Exercise requirements: The copy you return should hold only the lines from the top of the data below through the line with "-209,10 +209,6 @@", each duplicated exactly and with no pictures.

Supplied data:

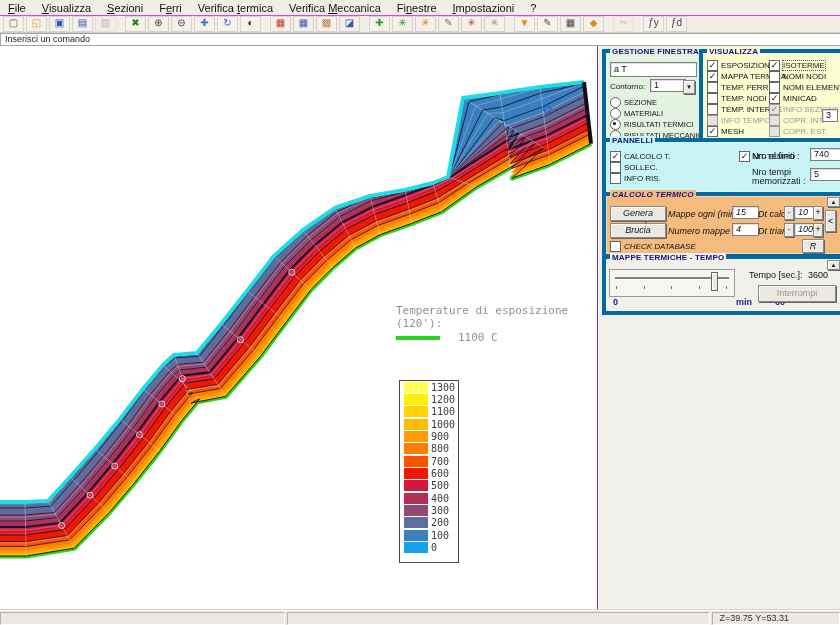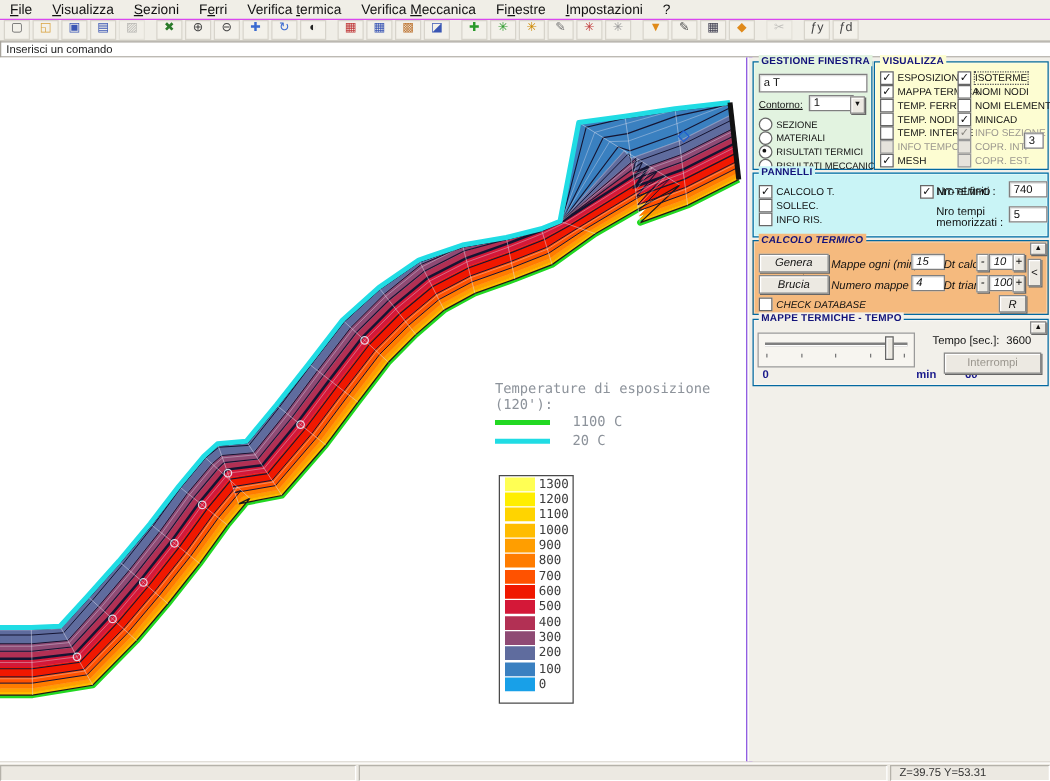--- a/index.html
+++ b/index.html
@@ -26,7 +26,7 @@
     border-right:5px solid #6d28d9;}
   #rightpanel{position:absolute;left:598px;top:46px;width:242px;height:563px;background:#f2f0ea;
     border-left:1px solid #fff;}
-  .group{position:absolute;border:1px solid #0369a1;box-shadow:inset 0 0 0 1px #ffffff66;}
+  .group{position:absolute;border:4px solid #0369a1;box-shadow:inset 0 0 0 1px #ffffff66;}
   .gtitle{position:absolute;top:-6px;left:4px;font-size:8px;font-weight:bold;color:#12127a;
     letter-spacing:.2px;padding:0 2px;white-space:nowrap;}
   .g-gest{background:#e2f3e0;} .g-gest .gtitle{background:#e2f3e0;}

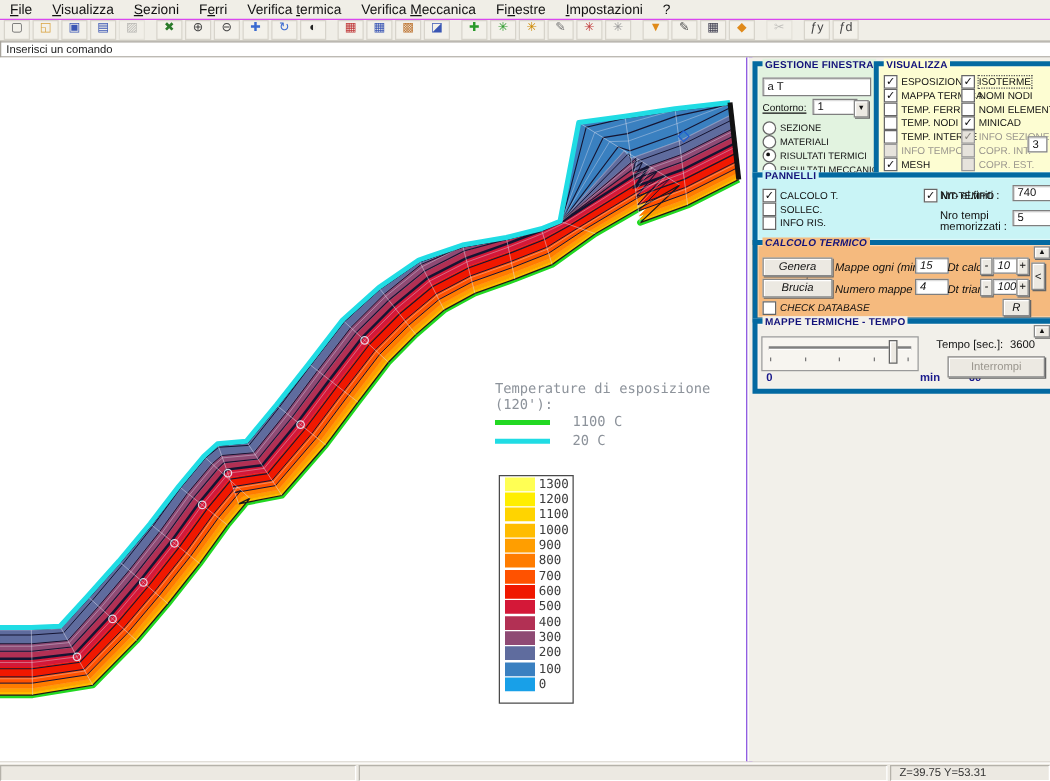--- a/index.html
+++ b/index.html
@@ -279,7 +279,7 @@
     <div class="group g-gest" style="left:3px;top:3px;width:94px;height:85px;">
       <span class="gtitle">GESTIONE FINESTRA</span>
       <input class="field" style="left: 4px; top: 9px; width: 80px; height: 11px;" value="a T">
-      <span class="lbl" style="left:4px;top:29px;text-decoration:underline;">Contorno:</span>
+      <span class="lbl" style="left:4px;top:29px;">Contorno:</span>
       <span class="field" style="left:44px;top:26px;width:31px;height:11px;">1</span>
       <span class="btn" style="left:77px;top:27px;width:10px;height:12px;font-size:6px;line-height:12px;">▼</span>
       <div id="gf-radios" style="position:absolute;left:4px;top:43px;">

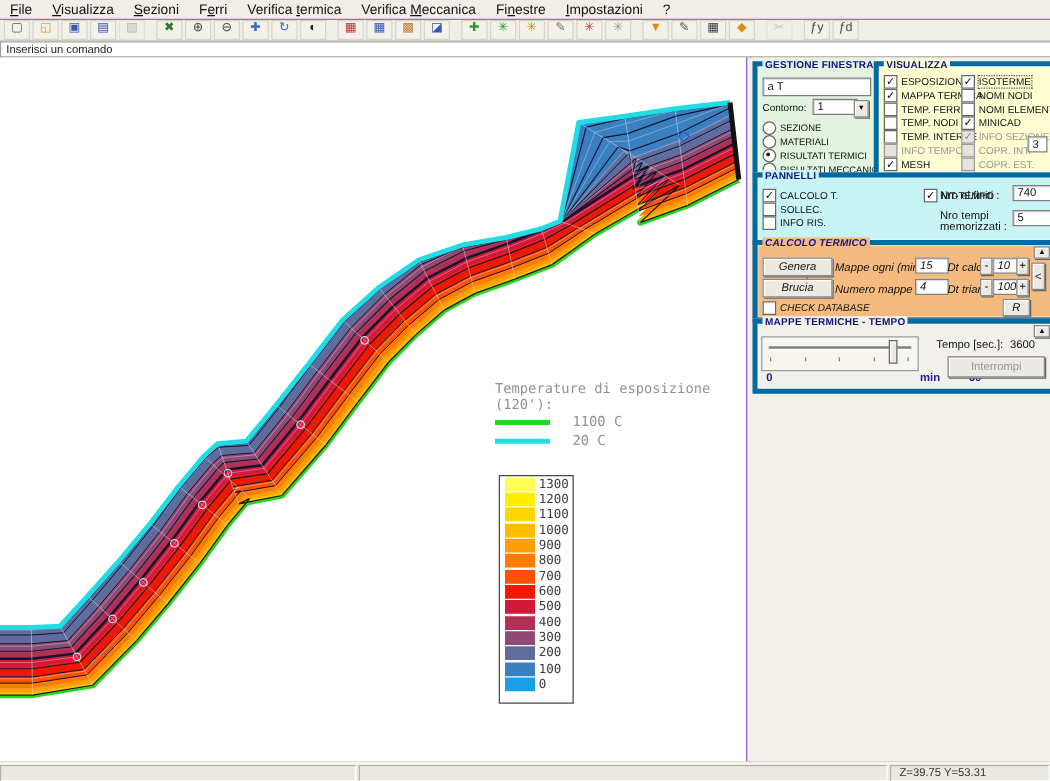--- a/index.html
+++ b/index.html
@@ -209,10 +209,6 @@
           <span class="legswatch" style="background: rgb(34, 216, 34);"></span>
           <span>1100  C</span>
         </div>
-        <div class="legrow">
-          <span class="legswatch" style="background: rgb(32, 220, 228);"></span>
-          <span>20  C</span>
-        </div>
       </div>
     <div id="scalebox">
         <div class="scalerow">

Written response:
--- a/index.html
+++ b/index.html
@@ -26,7 +26,7 @@
     border-right:5px solid #6d28d9;}
   #rightpanel{position:absolute;left:598px;top:46px;width:242px;height:563px;background:#f2f0ea;
     border-left:1px solid #fff;}
-  .group{position:absolute;border:1px solid #0369a1;box-shadow:inset 0 0 0 1px #ffffff66;}
+  .group{position:absolute;border:4px solid #0369a1;box-shadow:inset 0 0 0 1px #ffffff66;}
   .gtitle{position:absolute;top:-6px;left:4px;font-size:8px;font-weight:bold;color:#12127a;
     letter-spacing:.2px;padding:0 2px;white-space:nowrap;}
   .g-gest{background:#e2f3e0;} .g-gest .gtitle{background:#e2f3e0;}

--- a/index.html
+++ b/index.html
@@ -279,7 +279,7 @@
     <div class="group g-gest" style="left:3px;top:3px;width:94px;height:85px;">
       <span class="gtitle">GESTIONE FINESTRA</span>
       <input class="field" style="left: 4px; top: 9px; width: 80px; height: 11px;" value="a T">
-      <span class="lbl" style="left:4px;top:29px;text-decoration:underline;">Contorno:</span>
+      <span class="lbl" style="left:4px;top:29px;">Contorno:</span>
       <span class="field" style="left:44px;top:26px;width:31px;height:11px;">1</span>
       <span class="btn" style="left:77px;top:27px;width:10px;height:12px;font-size:6px;line-height:12px;">▼</span>
       <div id="gf-radios" style="position:absolute;left:4px;top:43px;">

--- a/index.html
+++ b/index.html
@@ -209,10 +209,6 @@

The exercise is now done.